We continue to bring forward positive suggestions and the Liberal government continues to slap them down and bring more rhetoric forward. Time and time again we talk about people coming with questions about whether the government is doing the right thing. The Liberals continue to show that the only people they are willing to listen to are those who already agree with them.
The reason they like time allocation is they do not like debate. They do not like to hear opposing views. They show it in their actions. They showed it in their actions in February when people came to the chamber and wanted to talk to representatives about how they were feeling during COVID‑19. I cannot even imagine the type of frustration some people must have felt when they came to Ottawa to try to talk to a member of the Liberal cabinet in person and they would not be heard. They were good people who came here and wanted to be listened to because it is their right. It is the people's Parliament, and not one Liberal took the opportunity to have a conversation with them. I have gone through a few conflict negotiation classes, and not one of them ever said that conflict negotiations do not include dialogue. We need dialogue to resolve a conflict.

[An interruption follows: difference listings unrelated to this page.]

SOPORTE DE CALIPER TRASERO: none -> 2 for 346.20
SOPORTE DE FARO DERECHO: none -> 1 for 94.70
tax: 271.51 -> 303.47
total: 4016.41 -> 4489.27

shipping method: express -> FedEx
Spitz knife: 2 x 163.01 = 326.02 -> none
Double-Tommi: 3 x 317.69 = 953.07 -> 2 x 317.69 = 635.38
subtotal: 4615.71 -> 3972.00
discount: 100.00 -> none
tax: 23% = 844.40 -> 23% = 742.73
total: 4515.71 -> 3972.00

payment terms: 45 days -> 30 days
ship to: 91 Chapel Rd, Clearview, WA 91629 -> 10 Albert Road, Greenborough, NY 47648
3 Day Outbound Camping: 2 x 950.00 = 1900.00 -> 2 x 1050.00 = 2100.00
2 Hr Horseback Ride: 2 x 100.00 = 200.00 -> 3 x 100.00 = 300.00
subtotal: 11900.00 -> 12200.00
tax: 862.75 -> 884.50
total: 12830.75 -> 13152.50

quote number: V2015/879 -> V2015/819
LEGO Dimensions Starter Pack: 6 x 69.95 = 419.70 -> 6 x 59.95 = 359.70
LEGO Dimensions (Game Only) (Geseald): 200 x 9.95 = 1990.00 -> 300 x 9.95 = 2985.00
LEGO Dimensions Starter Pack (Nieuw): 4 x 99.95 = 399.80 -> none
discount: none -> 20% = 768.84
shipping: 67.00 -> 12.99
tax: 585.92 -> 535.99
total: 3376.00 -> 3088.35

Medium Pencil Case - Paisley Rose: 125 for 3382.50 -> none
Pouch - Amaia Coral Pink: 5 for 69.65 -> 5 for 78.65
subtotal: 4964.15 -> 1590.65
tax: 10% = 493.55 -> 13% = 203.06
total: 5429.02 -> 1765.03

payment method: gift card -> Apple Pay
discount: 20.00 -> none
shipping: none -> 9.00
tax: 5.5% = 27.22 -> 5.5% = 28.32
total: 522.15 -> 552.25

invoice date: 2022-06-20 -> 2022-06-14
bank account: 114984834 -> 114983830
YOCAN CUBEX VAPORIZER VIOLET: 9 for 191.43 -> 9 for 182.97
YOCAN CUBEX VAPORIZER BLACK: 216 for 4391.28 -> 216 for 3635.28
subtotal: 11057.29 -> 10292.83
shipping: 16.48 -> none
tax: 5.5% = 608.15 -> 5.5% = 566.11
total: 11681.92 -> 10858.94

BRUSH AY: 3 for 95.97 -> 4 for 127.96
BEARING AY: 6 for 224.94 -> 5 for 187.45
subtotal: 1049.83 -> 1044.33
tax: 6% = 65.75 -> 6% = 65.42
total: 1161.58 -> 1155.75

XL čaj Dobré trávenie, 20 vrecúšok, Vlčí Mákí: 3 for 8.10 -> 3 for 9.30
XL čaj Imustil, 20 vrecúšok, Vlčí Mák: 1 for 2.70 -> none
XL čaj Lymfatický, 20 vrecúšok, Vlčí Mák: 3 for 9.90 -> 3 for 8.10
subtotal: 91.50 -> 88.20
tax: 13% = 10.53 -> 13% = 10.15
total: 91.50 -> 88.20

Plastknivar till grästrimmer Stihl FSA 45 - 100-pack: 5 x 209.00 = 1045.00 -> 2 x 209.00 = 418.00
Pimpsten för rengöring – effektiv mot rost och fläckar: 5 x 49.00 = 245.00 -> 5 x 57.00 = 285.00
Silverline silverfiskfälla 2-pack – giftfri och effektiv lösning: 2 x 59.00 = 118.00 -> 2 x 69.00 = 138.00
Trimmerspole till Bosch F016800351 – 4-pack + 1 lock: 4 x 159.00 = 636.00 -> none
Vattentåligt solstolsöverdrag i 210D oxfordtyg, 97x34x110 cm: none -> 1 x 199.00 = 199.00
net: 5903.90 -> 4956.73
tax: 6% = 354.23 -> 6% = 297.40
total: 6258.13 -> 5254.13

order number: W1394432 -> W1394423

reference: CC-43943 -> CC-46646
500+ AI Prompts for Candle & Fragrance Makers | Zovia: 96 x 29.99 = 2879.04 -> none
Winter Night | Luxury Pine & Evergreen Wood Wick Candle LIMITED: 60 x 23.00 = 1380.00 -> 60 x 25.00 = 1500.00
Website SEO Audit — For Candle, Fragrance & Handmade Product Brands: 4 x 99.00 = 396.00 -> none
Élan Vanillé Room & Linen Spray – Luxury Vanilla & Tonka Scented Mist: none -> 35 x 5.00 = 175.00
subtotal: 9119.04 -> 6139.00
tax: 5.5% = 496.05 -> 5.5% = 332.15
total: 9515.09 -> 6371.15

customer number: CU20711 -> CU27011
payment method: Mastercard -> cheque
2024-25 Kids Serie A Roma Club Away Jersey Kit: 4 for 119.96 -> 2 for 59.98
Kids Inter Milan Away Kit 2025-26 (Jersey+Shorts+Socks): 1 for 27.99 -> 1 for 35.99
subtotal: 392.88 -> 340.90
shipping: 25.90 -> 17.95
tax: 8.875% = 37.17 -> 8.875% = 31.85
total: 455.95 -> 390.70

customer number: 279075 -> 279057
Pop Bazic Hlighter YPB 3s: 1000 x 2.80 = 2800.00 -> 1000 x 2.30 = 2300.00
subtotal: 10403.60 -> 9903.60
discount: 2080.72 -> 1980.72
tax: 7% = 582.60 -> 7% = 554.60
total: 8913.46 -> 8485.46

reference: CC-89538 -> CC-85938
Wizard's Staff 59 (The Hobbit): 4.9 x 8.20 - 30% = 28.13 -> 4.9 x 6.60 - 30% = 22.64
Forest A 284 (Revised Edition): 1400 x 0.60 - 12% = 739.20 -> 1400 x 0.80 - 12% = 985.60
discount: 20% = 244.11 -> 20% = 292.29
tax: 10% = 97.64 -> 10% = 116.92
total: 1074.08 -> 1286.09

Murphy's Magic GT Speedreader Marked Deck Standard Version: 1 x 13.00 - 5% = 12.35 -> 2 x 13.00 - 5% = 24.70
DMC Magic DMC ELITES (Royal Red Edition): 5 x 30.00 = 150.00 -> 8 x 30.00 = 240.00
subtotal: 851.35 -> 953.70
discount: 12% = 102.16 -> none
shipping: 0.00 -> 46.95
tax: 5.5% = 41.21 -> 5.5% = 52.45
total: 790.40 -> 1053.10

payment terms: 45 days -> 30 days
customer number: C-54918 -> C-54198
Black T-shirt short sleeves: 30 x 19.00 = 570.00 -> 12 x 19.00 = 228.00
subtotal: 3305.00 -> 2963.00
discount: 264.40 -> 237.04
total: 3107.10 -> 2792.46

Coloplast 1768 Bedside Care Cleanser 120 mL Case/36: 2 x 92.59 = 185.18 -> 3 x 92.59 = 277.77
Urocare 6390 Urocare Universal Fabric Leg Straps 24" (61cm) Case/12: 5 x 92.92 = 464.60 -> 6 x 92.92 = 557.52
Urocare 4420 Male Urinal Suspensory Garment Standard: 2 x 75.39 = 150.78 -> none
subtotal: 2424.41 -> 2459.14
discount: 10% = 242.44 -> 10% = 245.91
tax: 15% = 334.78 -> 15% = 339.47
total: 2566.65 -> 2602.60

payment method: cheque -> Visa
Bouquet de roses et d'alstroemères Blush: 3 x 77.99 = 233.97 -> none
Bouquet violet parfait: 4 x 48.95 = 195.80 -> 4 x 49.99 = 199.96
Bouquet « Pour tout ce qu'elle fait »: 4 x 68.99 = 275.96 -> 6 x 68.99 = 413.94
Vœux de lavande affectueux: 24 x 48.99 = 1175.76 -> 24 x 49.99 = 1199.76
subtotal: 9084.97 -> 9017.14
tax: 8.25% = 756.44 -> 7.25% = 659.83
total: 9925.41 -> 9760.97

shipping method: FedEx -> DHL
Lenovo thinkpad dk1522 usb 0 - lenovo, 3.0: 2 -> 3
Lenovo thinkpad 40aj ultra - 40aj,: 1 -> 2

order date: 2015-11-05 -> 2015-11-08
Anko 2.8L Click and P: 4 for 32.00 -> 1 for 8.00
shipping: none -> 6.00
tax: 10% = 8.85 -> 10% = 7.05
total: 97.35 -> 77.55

I think the Liberals like some of the conflict that is going on right now in our country. I think they enjoy seeing the divide between Canadians, in some way. That is why this building is one of the only places that still has a mask mandate in place. We have asked constantly to see the science and have asked why we still need to wear masks just on Parliament Hill. If we go to receptions all around downtown Ottawa, we see members opposite and members from all parties not wearing masks at them.
Let us ask this question. Why is that still in place? Maybe my hon. colleagues will talk about the BOIE, but the Liberals now have a majority on the BOIE with the NDP and can vote in whatever they want, so really it is up to them to decide when restrictions will be dropped here on Parliament Hill.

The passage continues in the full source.